The Werewolf - Vayishlach

Everyone was afraid of the charcoal burner because rumors had spread that he was a sorcerer. In fact, people said, at night, evil spirits would creep into him...


Parshat Vayishlach
"A man [angel] wrestled with him [Yaakov – Jacob] until the break of dawn. When he [the angel] perceived he could not overcome him" (Bereishit 32:25, 26).
* * *
Many years ago, there lived in the small town of Okup, deep in the Ukraine, a man of great spiritual stature, Rabbi Eliezer, and his wife, Rebbetzin Sarah. In their old age, they were blessed with a very special son. He was named Yisrael (Israel) and as a child they called him Srulick. Later as a grown man, Yisrael was revealed as the holy Baal Shem Tov (the Master of the Good Name).
When Rabbi Yisrael Baal Shem Tov was still a child of about five years old, his father passed on to his Heavenly abode. Just before he passed on, Rabbi Eliezer called little Srulick and left him with the following instruction. “My sweetest son, I love you with all my heart. I want you to know that before you were born, it was made known to me that Hashem will always be with you because you have one of the Innocent Souls of Heaven. So fear nothing except HaShem because He is always with you.”
Soon thereafter, Rebbetzin Sarah also passed on to the next world and little Srulick was left an orphan. The local community did their best to take care of him, but he was such a free spirit. For the next several years he lived with different families. They would care for him and send him to Cheder. But each time, after a day or two in Cheder, he would sneak away and go into the forest. There, little Srulick felt safe and happy as he communed with God and nature. At first, the school teacher and members of the community would search for him, scold him, and return him to school. But eventually, they realized that they couldn’t control him. They told each other, “After all, he does seem happy and well adjusted, especially for an orphaned child, G-d forbid.”
When he was about ten years old, he came to the village of Horodenka and became a teacher’s helper. His job was to accompanying the young children to and from Cheder each day. At first everything went well.

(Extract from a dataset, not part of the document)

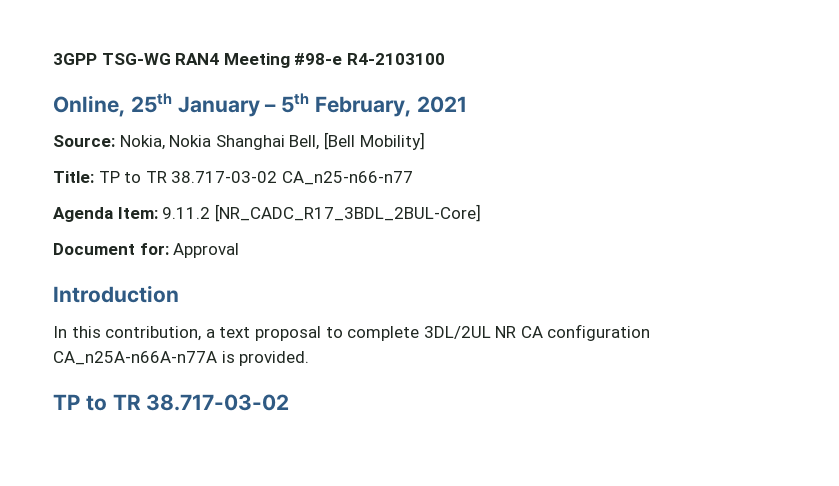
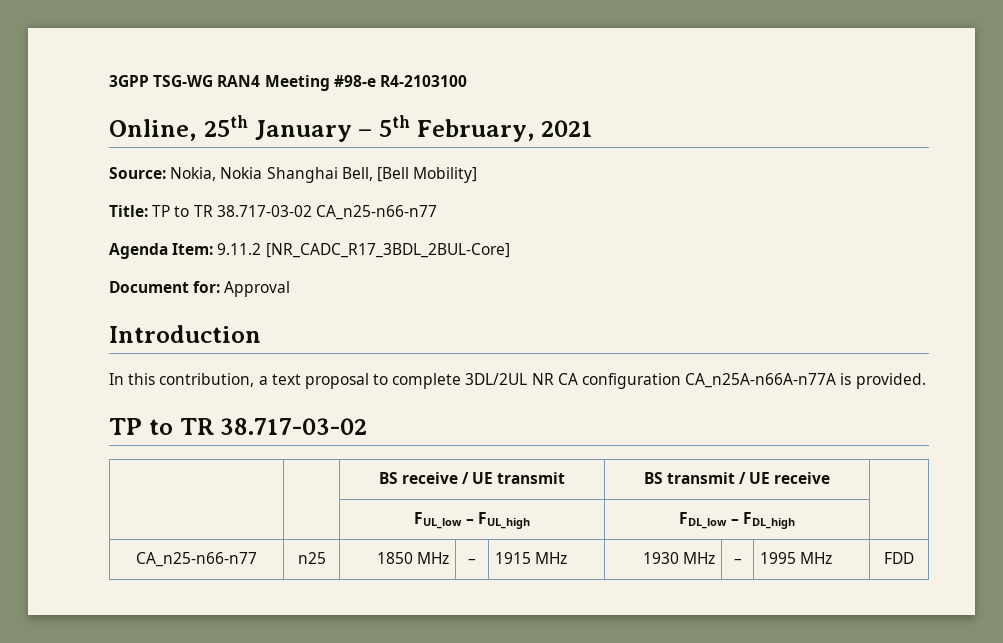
+ | | BS receive / UE transmit | BS transmit / UE receive |
+ | | FUL_low – FUL_high | FDL_low – FDL_high |
+ CA_n25-n66-n77 | n25 | 1850 MHz | – | 1915 MHz | 1930 MHz | – | 1995 MHz | FDD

Srulick taught the children songs praising God and sang with them as they walked to and from Cheder. The songs had a powerful effect on the children and they seemed to grow happier each day.
Being that children are so beloved by God, their feelings of joy soon began to spread throughout the little town, which did not go unnoticed in the spiritual worlds. The angels were happy because they thought that this might be the heralding of Moshiach. But Satan was angry because such spiritual uplifting was interfering with his work. So he appeared before God and requested that this spiritual influx cease because it was not really time for Moshiach to come. God reluctantly agreed.
Satan came to the earth near the place where Srulick was living. The Satan approached all manners of nature, from plants and trees to insects and animals, to help him in his task. But none were ready to frighten or attack Srulick. After all, “he loves each and every one of us.”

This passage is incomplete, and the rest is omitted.